Let the answer be the lines from the one with "[286,14,356,52] 13°C -> [173,12,216,35] 16°C" to the end of the entries, copied exactly with both boundary lines kept.

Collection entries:
####

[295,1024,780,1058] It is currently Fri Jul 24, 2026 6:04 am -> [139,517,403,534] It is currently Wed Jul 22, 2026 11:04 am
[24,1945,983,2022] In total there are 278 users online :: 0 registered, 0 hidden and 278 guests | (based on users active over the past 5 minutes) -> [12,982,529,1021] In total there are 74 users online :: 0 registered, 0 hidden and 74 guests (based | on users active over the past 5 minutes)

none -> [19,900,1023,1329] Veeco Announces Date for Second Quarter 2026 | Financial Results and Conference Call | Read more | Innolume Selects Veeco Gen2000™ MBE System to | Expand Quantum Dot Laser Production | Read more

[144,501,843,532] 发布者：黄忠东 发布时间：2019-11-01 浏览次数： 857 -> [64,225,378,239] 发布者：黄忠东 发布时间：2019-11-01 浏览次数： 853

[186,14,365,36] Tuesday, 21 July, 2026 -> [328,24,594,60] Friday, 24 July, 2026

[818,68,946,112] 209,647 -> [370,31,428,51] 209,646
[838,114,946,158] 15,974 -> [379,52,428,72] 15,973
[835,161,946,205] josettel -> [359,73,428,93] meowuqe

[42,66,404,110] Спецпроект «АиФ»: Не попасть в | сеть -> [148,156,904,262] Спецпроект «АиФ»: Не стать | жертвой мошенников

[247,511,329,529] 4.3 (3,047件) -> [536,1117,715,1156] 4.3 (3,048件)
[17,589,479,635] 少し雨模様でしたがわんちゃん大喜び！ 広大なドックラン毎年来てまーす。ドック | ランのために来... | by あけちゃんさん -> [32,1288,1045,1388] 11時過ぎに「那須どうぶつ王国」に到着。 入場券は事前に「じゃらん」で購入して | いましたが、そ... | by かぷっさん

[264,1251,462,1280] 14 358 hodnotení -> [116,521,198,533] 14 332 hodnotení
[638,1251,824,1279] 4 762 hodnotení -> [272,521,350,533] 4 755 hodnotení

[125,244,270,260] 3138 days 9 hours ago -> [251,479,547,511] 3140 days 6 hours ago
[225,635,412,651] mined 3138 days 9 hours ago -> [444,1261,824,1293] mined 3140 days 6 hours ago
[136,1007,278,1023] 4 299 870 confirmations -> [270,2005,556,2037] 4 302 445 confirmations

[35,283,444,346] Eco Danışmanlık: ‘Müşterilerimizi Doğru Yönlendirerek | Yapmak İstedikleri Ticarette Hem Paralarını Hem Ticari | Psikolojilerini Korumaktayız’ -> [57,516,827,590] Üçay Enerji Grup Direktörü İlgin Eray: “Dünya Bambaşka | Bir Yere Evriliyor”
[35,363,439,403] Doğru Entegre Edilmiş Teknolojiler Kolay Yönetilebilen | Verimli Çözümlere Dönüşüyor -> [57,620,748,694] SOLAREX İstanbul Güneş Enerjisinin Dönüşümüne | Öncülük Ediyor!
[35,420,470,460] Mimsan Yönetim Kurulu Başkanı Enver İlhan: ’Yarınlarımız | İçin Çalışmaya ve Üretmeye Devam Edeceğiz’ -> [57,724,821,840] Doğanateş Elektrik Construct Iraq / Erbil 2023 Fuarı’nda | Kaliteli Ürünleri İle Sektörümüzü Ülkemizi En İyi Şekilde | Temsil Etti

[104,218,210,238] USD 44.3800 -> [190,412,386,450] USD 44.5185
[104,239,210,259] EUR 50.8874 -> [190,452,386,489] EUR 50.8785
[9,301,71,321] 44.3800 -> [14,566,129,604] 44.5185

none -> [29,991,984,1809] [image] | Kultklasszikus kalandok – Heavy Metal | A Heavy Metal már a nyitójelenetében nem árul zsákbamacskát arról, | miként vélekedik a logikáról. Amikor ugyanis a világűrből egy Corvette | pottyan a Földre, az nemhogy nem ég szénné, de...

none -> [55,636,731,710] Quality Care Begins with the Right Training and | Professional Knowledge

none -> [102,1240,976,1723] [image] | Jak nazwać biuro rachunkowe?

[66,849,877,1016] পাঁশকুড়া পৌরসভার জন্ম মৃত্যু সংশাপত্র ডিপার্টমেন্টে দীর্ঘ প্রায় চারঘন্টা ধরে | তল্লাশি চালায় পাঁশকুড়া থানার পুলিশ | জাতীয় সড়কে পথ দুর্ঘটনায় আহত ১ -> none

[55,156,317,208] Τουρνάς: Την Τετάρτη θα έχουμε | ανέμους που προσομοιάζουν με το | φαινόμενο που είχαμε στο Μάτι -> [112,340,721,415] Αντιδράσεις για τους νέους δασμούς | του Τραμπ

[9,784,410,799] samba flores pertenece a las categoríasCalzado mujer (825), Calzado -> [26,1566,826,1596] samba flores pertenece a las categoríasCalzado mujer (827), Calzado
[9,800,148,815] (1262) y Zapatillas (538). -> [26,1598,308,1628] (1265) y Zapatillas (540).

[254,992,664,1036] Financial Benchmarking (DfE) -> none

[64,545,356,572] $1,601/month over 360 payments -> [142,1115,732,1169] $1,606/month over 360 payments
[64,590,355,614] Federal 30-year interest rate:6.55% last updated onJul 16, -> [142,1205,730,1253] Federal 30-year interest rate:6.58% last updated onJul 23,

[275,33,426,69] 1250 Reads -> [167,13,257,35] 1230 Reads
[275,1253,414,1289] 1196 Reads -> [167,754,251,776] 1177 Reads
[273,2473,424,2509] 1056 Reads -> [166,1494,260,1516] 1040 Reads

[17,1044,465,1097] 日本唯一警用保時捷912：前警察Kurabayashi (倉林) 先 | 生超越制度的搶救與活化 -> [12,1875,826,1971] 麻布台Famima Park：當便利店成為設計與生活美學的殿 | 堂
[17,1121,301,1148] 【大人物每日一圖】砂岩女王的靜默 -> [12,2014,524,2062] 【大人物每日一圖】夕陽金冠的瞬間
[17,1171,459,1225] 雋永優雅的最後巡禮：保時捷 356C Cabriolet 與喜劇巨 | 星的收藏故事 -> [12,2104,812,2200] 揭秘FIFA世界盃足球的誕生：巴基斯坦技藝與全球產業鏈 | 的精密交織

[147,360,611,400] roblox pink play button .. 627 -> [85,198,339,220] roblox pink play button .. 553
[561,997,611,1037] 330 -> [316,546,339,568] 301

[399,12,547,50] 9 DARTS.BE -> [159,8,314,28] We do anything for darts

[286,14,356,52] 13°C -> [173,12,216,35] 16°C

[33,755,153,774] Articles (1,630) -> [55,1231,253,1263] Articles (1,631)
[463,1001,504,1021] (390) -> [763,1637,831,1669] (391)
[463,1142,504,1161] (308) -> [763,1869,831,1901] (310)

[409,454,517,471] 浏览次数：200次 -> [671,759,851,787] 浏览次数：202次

####

## Written solution:
[286,14,356,52] 13°C -> [173,12,216,35] 16°C

[33,755,153,774] Articles (1,630) -> [55,1231,253,1263] Articles (1,631)
[463,1001,504,1021] (390) -> [763,1637,831,1669] (391)
[463,1142,504,1161] (308) -> [763,1869,831,1901] (310)

[409,454,517,471] 浏览次数：200次 -> [671,759,851,787] 浏览次数：202次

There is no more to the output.